### What is expected
The answer is every line in the data below that contains the word "name".
----------
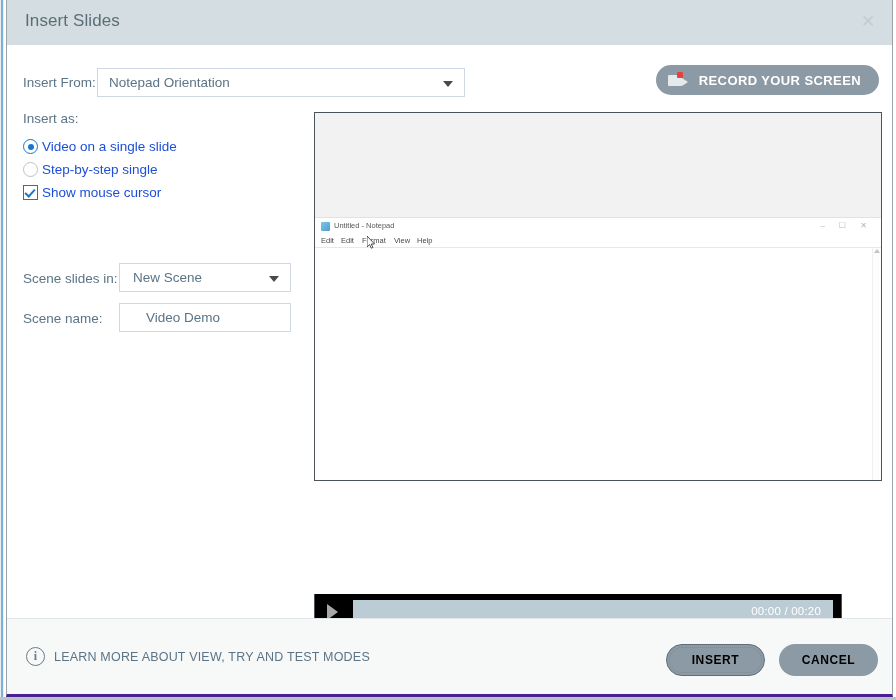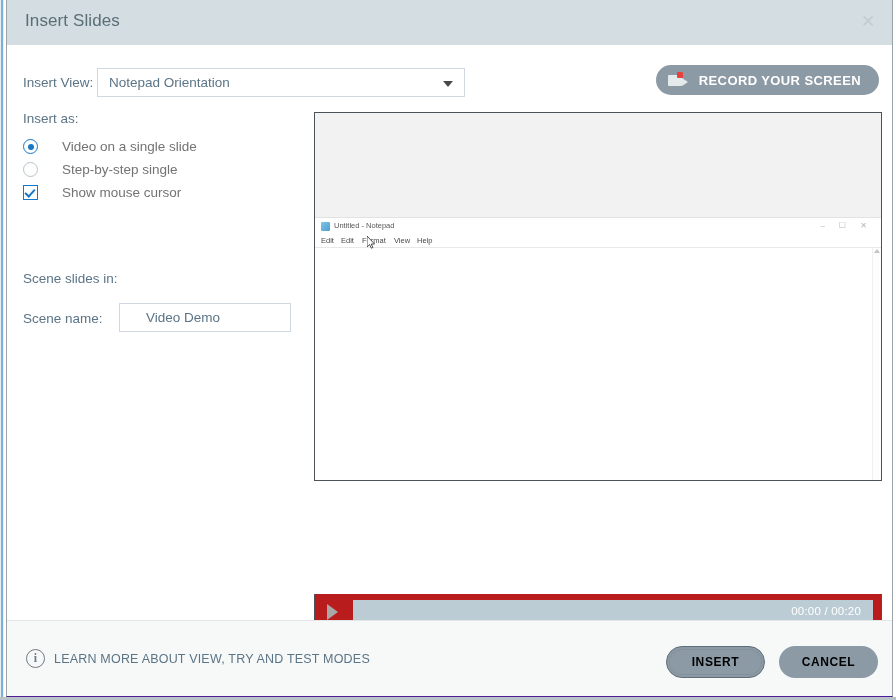--- a/index.html
+++ b/index.html
@@ -53,7 +53,7 @@
     background: #ffffff;
     border-left: 1px solid #9aa3a8;
     border-right: 1px solid #9aa3a8;
-    border-bottom: 1px solid #4c1d95;
+    border-bottom: 3px solid #4c1d95;
     box-sizing: border-box;
   }
 

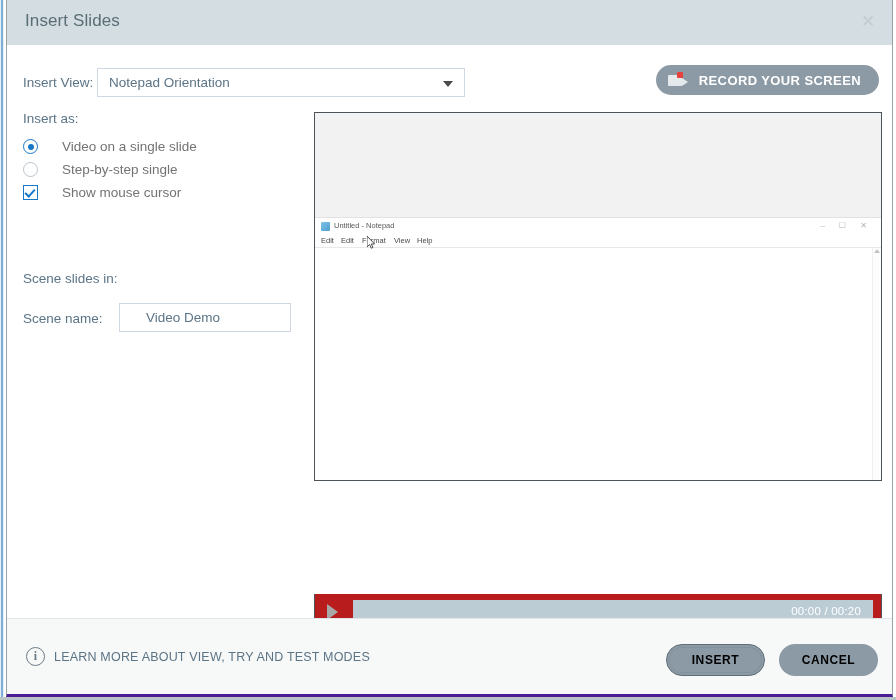--- a/index.html
+++ b/index.html
@@ -500,7 +500,7 @@
 
     <div id="body-region">
 
-      <div class="field-label" id="lbl-insert-from">Insert View:</div>
+      <div class="field-label" id="lbl-insert-from">Insert From:</div>
       <div id="record-button">
         <span class="cam-icon">
           <span class="cam-body"></span>

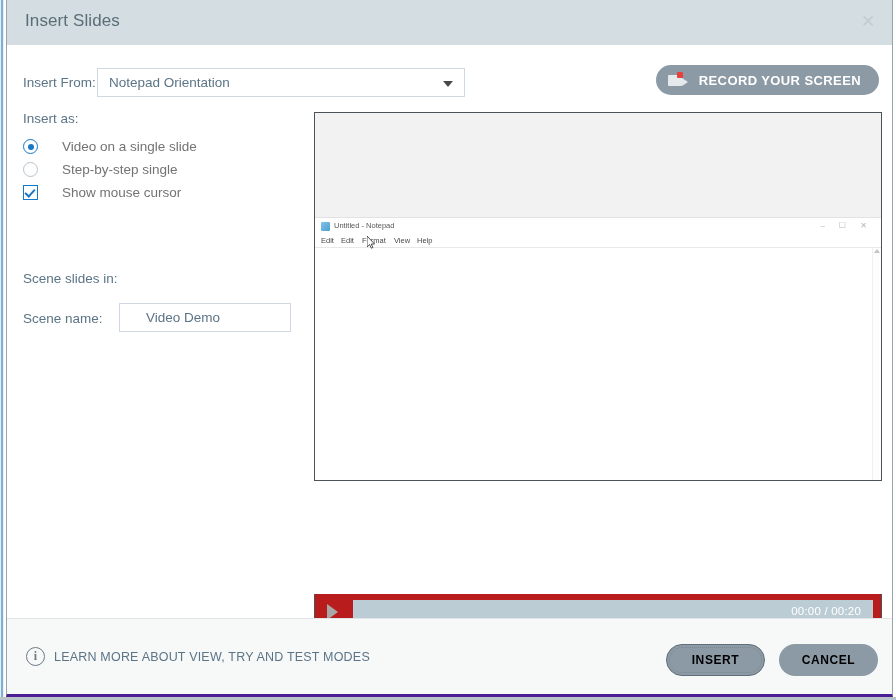--- a/index.html
+++ b/index.html
@@ -188,8 +188,8 @@
   }
   .opt-label {
     font-size: 13.5px;
-    color: #737373;
-    margin-left: 24px;
+    color: #1d4ed8;
+    margin-left: 4px;
   }
   .radio {
     width: 15px; height: 15px;

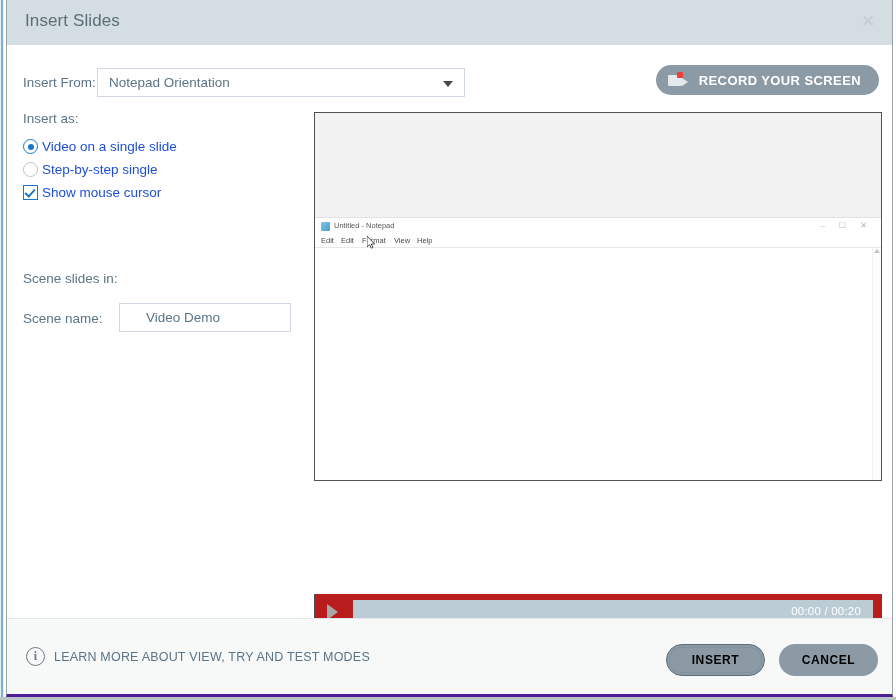--- a/index.html
+++ b/index.html
@@ -533,6 +533,10 @@
       </div>
 
       <div class="field-label" id="lbl-insert-in">Scene slides in:</div>
+      <div id="insert-in-select">
+        <span id="insert-in-value">New Scene</span>
+        <span class="caret"></span>
+      </div>
 
       <div class="field-label" id="lbl-scene-name">Scene name:</div>
       <input id="scene-name-input" type="text" value="Video Demo" style="">

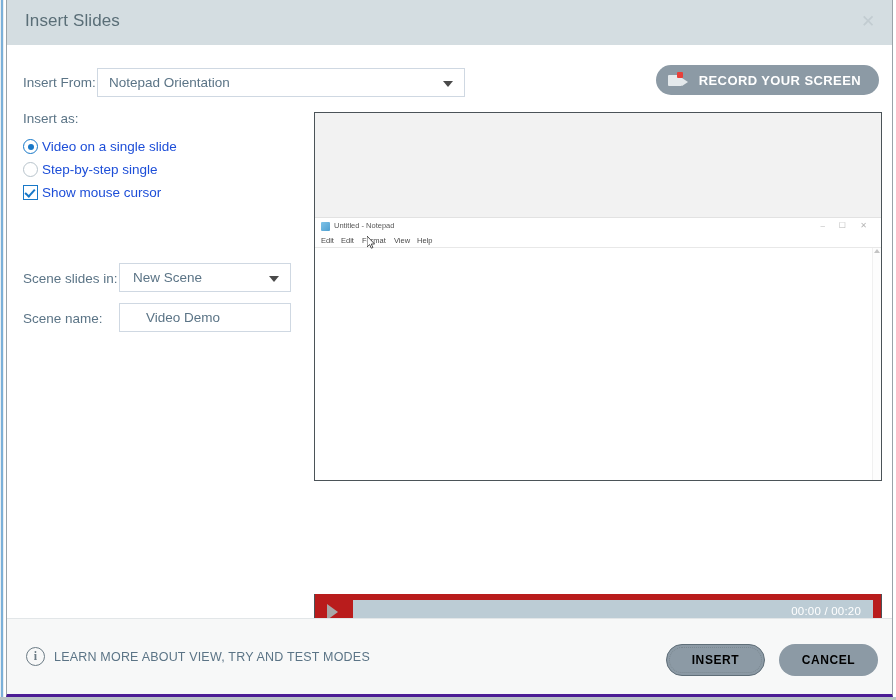--- a/index.html
+++ b/index.html
@@ -380,10 +380,10 @@
   #player-bar {
     position: absolute;
     left: 307px; top: 549px;
-    width: 568px; height: 36px;
+    width: 528px; height: 36px;
     border: 1px solid #4b5358;
     border-top: none;
-    background: #b91c1c;
+    background: #000000;
     box-sizing: border-box;
   }
   #play-button {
----------
### Output for this task
       <div class="field-label" id="lbl-scene-name">Scene name:</div>
       <input id="scene-name-input" type="text" value="Video Demo" style="">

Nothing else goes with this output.